Information given >>
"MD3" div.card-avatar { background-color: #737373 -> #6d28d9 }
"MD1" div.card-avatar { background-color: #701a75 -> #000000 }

...

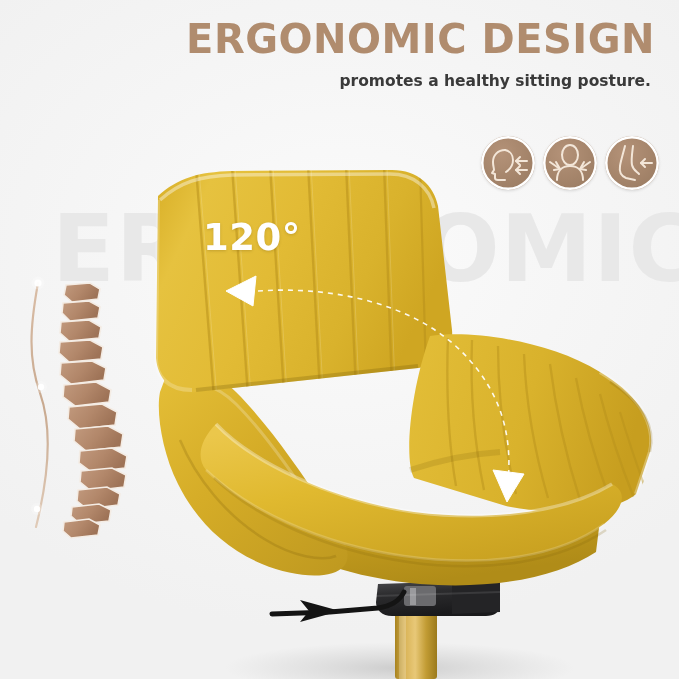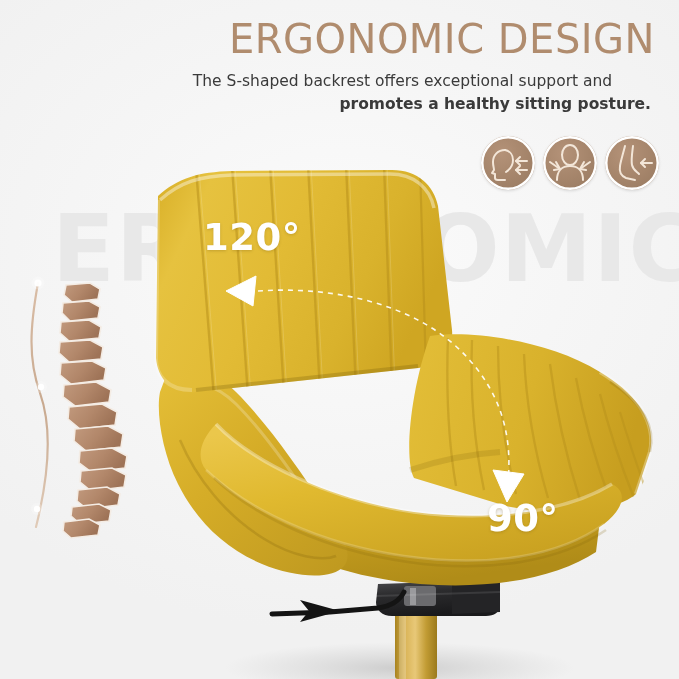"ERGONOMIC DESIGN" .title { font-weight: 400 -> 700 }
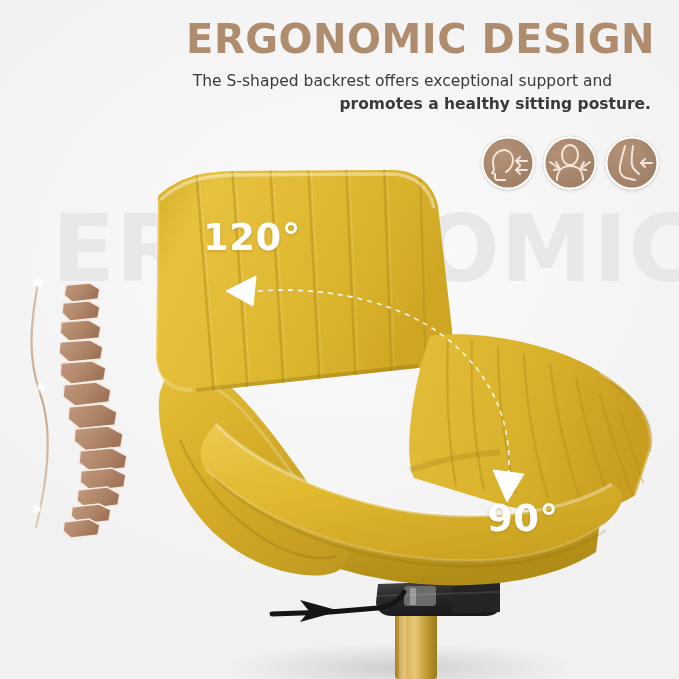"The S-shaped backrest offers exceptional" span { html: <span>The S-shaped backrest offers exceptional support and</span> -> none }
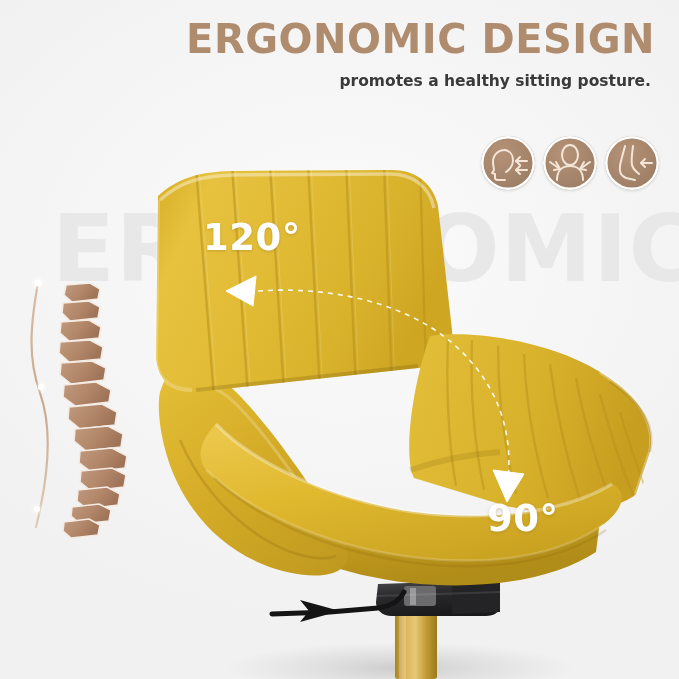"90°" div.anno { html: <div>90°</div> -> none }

Try it >> Within the material, find all lines that hold the word "background" and show them.

The answer >>
"MD3" div.card-avatar { background-color: #737373 -> #6d28d9 }
"MD1" div.card-avatar { background-color: #701a75 -> #000000 }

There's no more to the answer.